Canadian Inuk Anglican bishop (1935–2025)

Paul Ullatitaq Idlout (April 21, 1935 – December 31, 2025) was a Canadian police constable and Anglican bishop. Born and raised in a traditional Inuit hunting culture, he was a young man when his family was relocated to the high Arctic in the 1950s. Idlout was among the group of hunters who appeared on the Canadian $2 banknote as part of the Scenes of Canada series in the 1970s. After a career as a Royal Canadian Mounted Police constable, Idlout trained for ordained ministry in the 1980s and was ordained a priest. In 1996, he became the first Inuk to be made an Anglican bishop and the third indigenous Anglican bishop in Canada. He retired as suffragan bishop of the Diocese of the Arctic in 2004.

==Early life==
Idlout was born on April 21, 1935, in the northern Baffin Island settlement of Pond Inlet, the eldest of nine children born to Joseph Idlout and Rebecca Qillaq. Joseph's daughter, Leah Idlout, has said that her father was the son of Joseph-Elzéar Bernier, making Paul his grandson.

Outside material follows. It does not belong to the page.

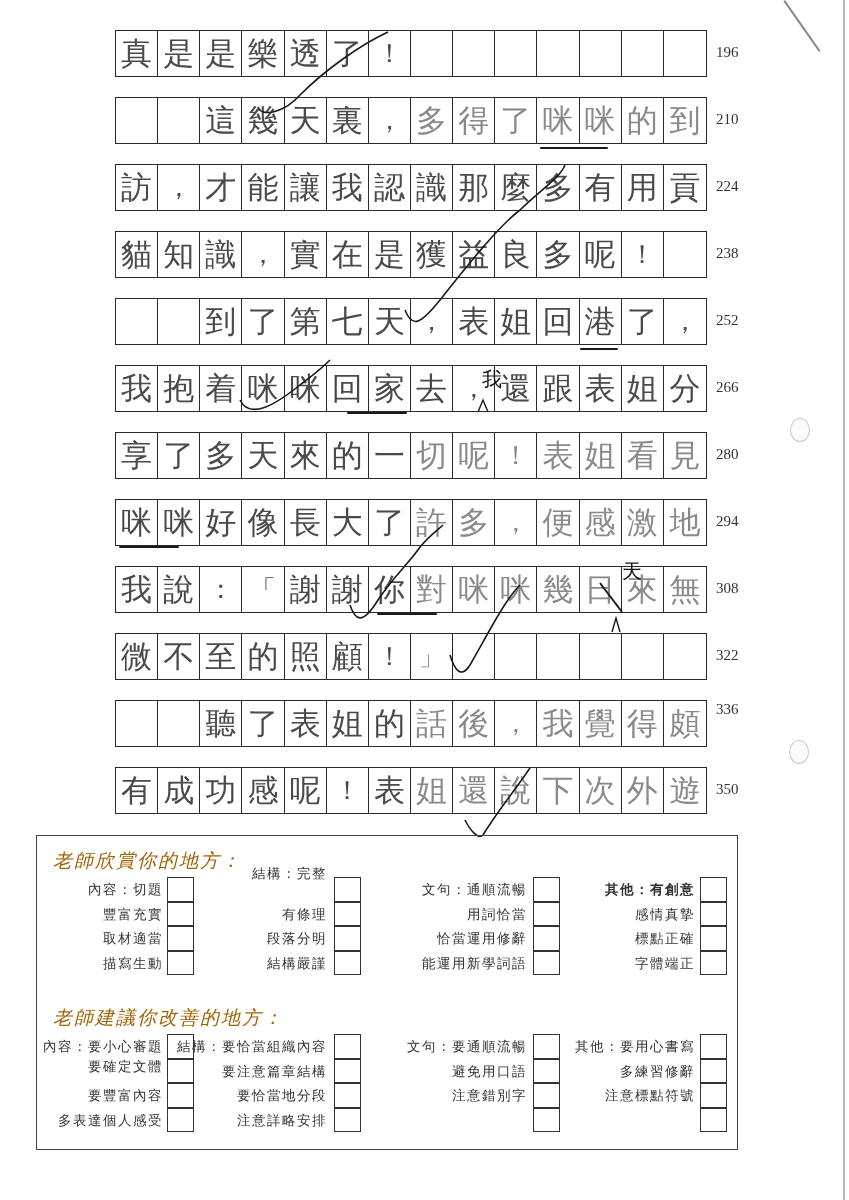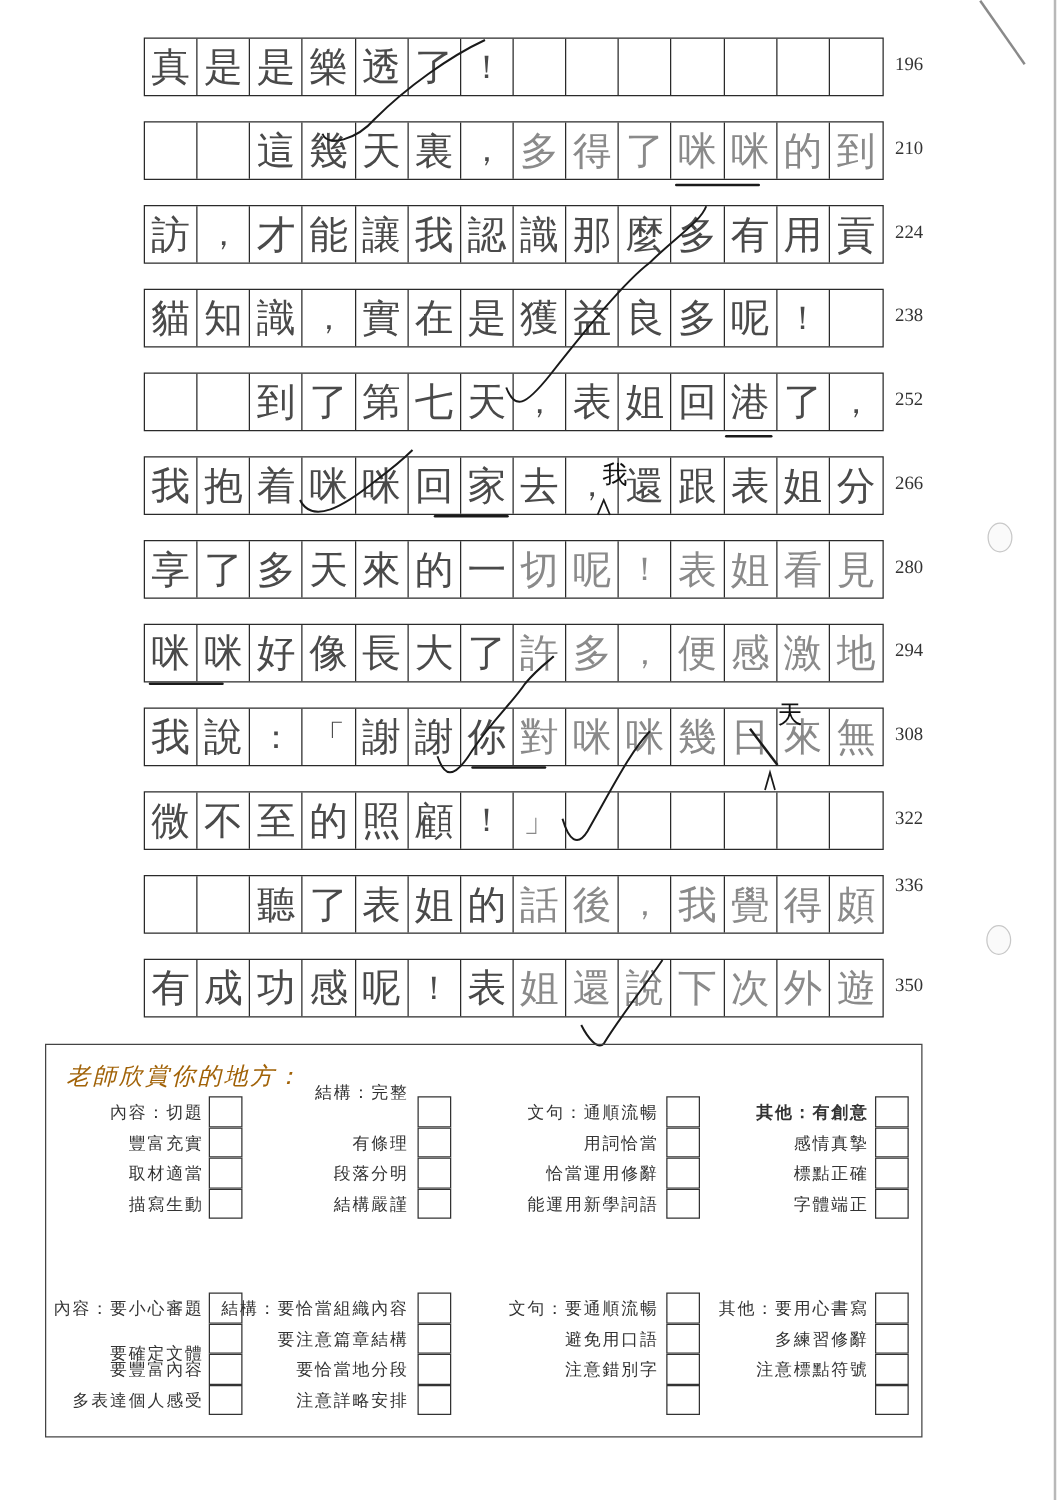"老師建議你改善的地方：" div.fb-title { html: none -> <div>老師建議你改善的地方：</div> }
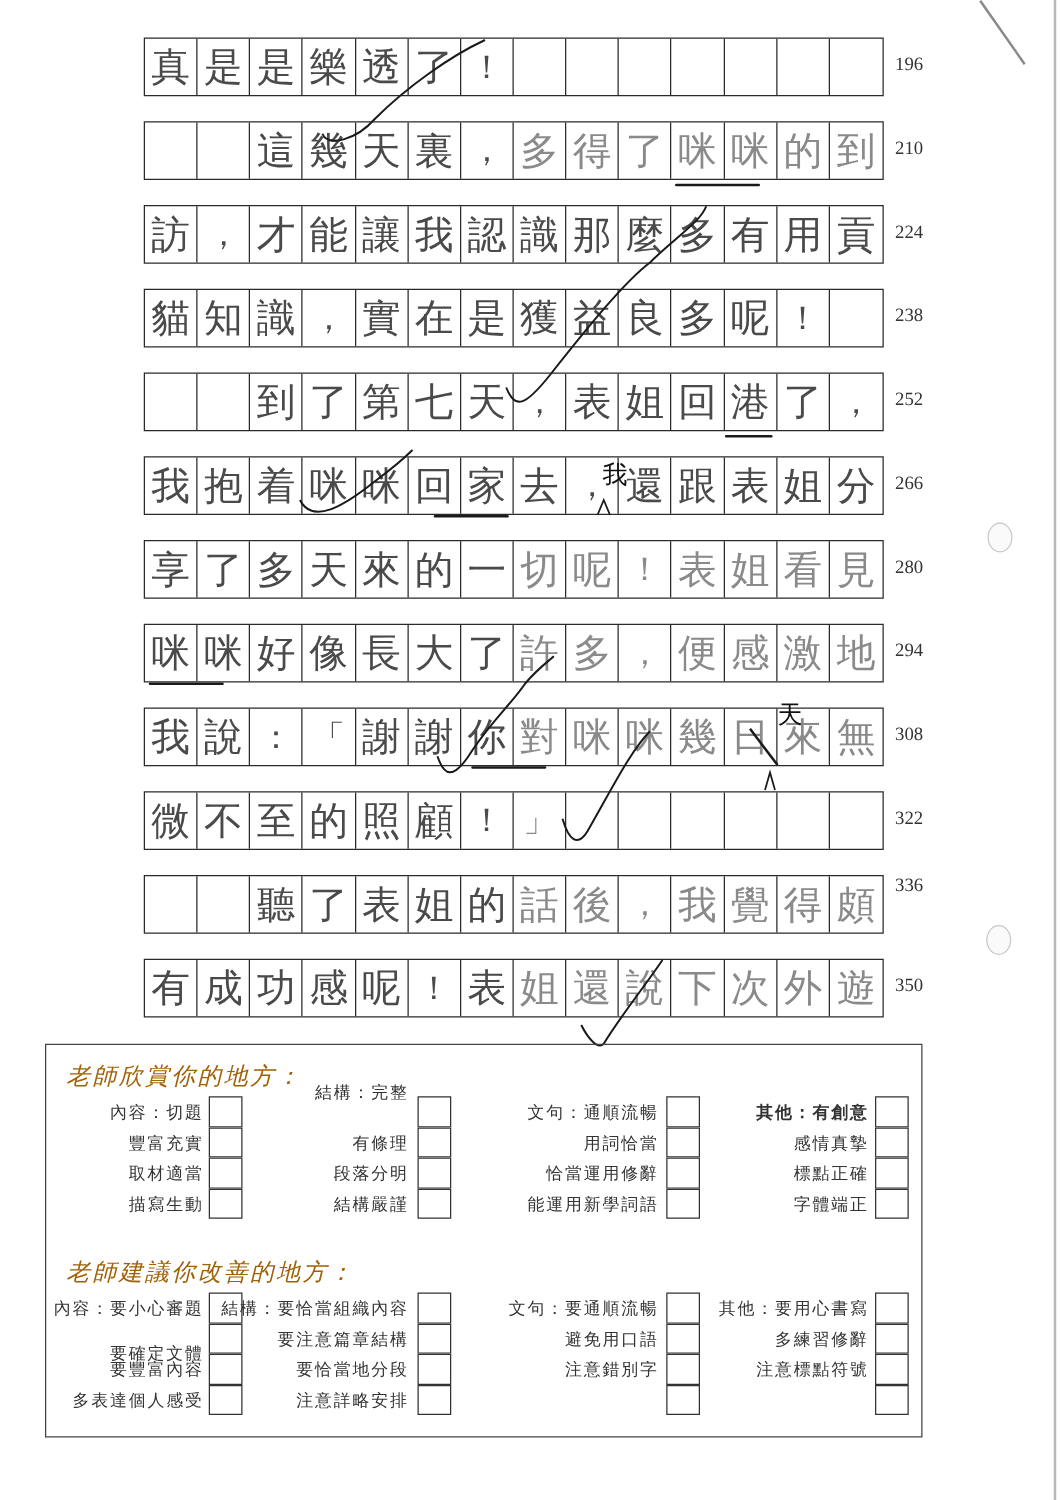"要確定文體" div.fb-label { top: 238px -> 222px }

Extended family members include Paul's nieces Lori Idlout and Lucie Idlout. He grew up before the transition of Inuit life to fixed settlements, and the Idlouts lived a nomadic life in tents in the summer and igloos during the winter while hunting for seals and caribou. He did not attend school as a boy. Paul had early exposure to Anglicanism; his father was a guide for Anglican missionaries and he grew up singing in the church choir and attending Sunday school.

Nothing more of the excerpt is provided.